> _Problem to solve_
Please repeat the line that contains "- SAMY MALOKO" and every line after it, exactly, through the end of the records.

(Source records)

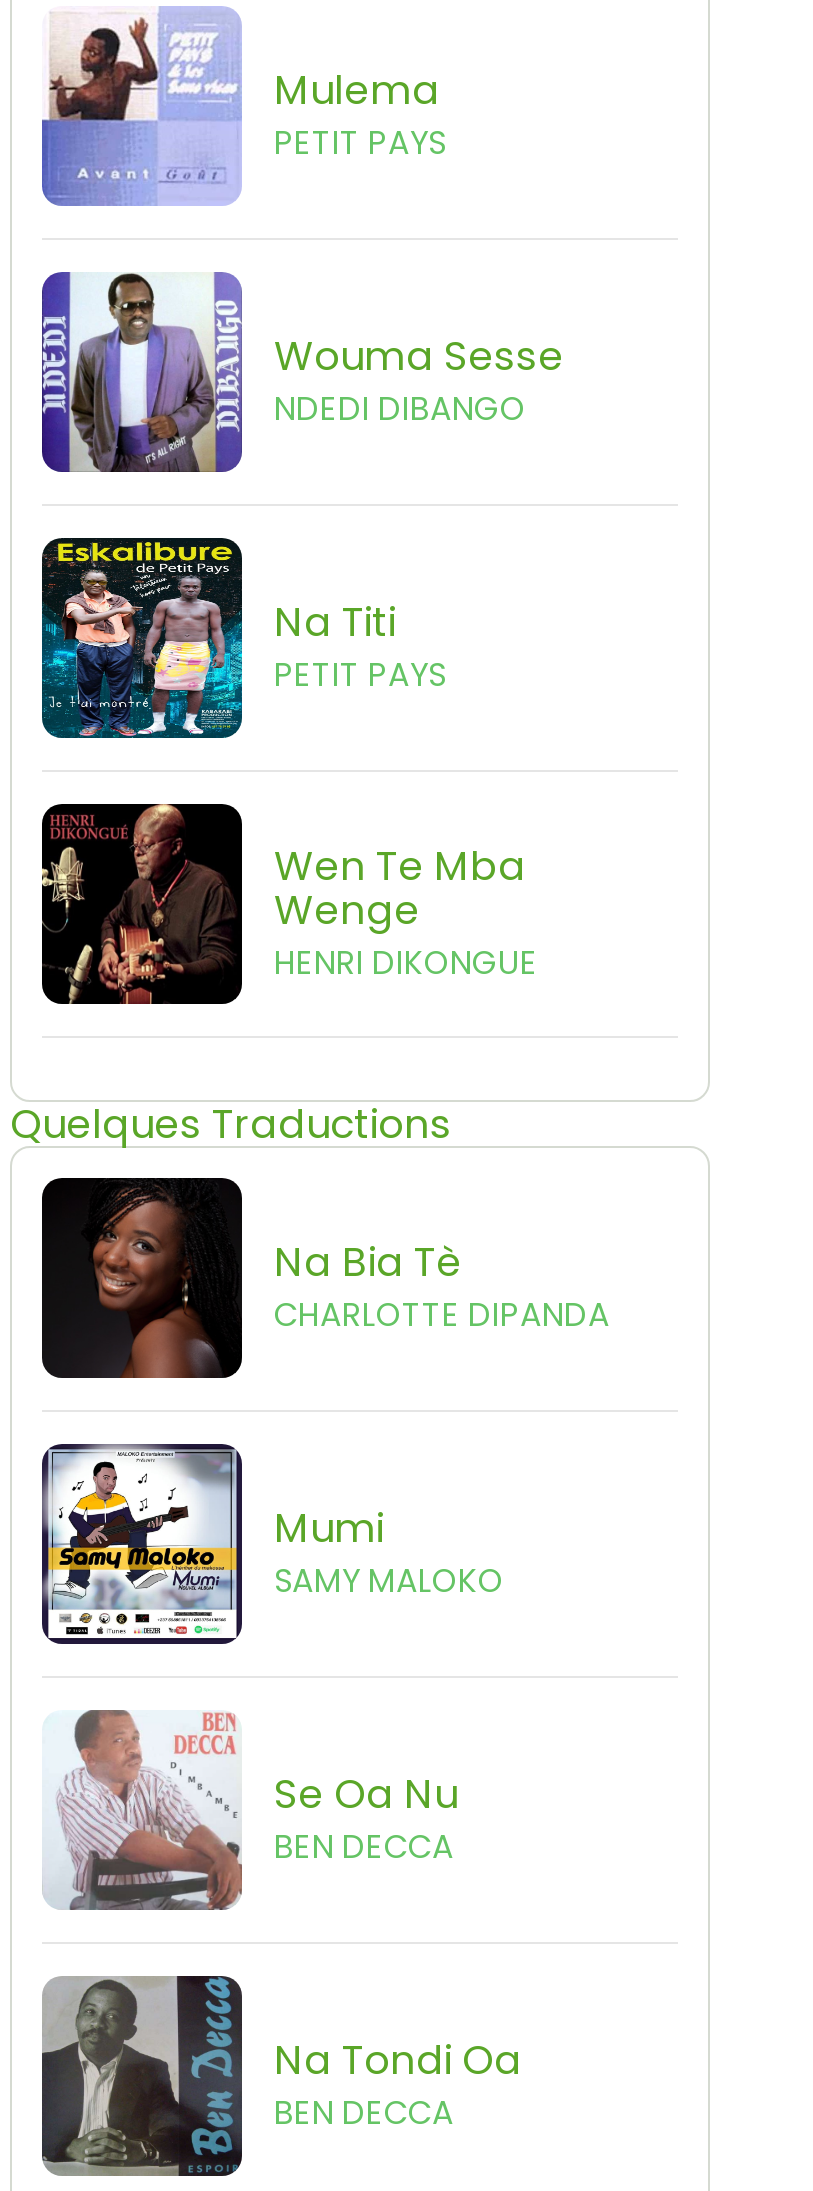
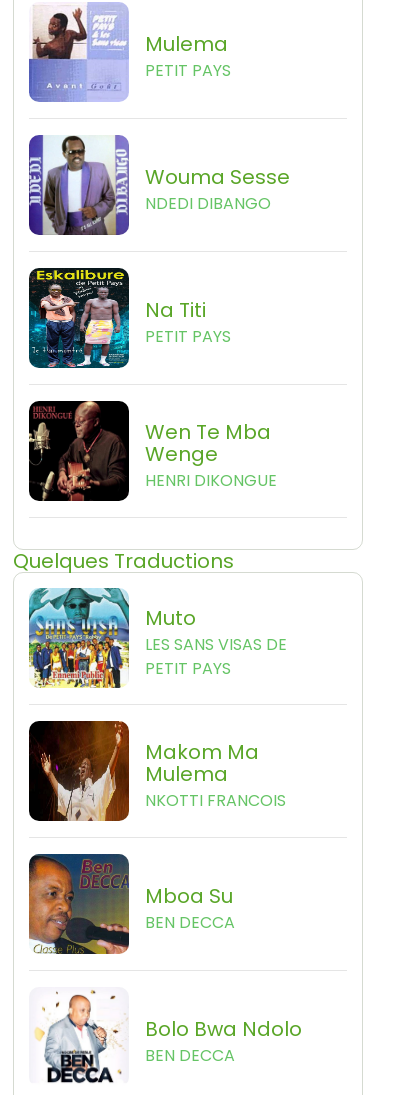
- [image]
- Na Bia Tè
- CHARLOTTE DIPANDA
+ [image]
+ Muto
+ LES SANS VISAS DE
+ PETIT PAYS

- [image]
- Mumi
- SAMY MALOKO
+ [image]
+ Makom Ma
+ Mulema
+ NKOTTI FRANCOIS

- [image]
- Se Oa Nu
+ [image]
+ Mboa Su

- [image]
- Na Tondi Oa
+ [image]
+ Bolo Bwa Ndolo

> _Written answer_
- SAMY MALOKO
+ [image]
+ Makom Ma
+ Mulema
+ NKOTTI FRANCOIS

- [image]
- Se Oa Nu
+ [image]
+ Mboa Su

- [image]
- Na Tondi Oa
+ [image]
+ Bolo Bwa Ndolo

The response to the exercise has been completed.